Items from a dataset
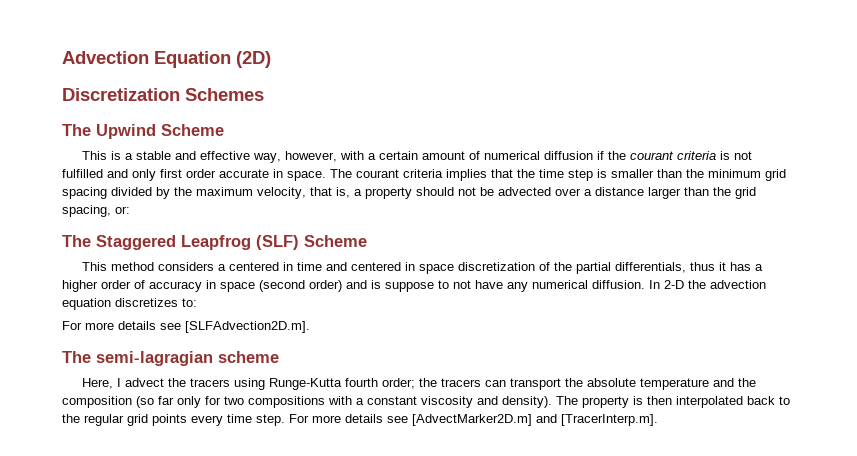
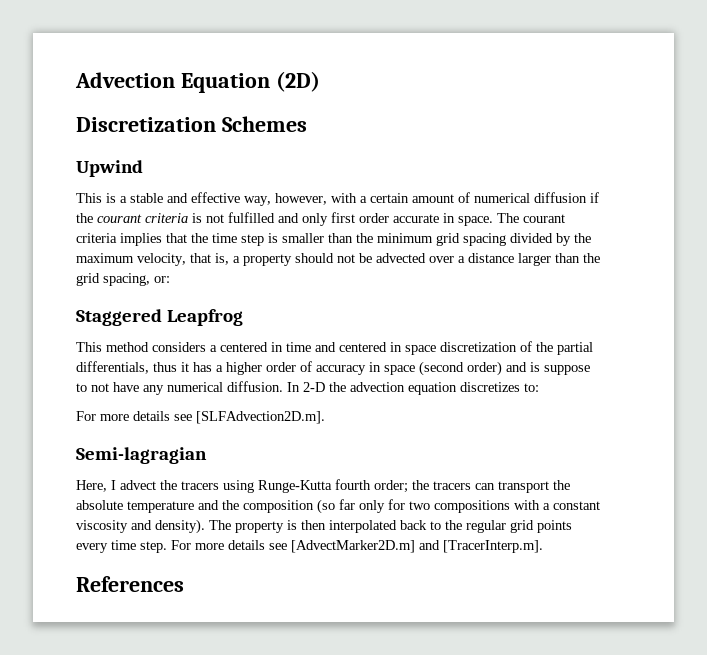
- The Upwind Scheme
+ Upwind
- The Staggered Leapfrog (SLF) Scheme
+ Staggered Leapfrog
- The semi-lagragian scheme
+ Semi-lagragian
+ References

What is required » All of the entries above should be copied exactly, with the images left out.

Task solution »
- The Upwind Scheme
+ Upwind
- The Staggered Leapfrog (SLF) Scheme
+ Staggered Leapfrog
- The semi-lagragian scheme
+ Semi-lagragian
+ References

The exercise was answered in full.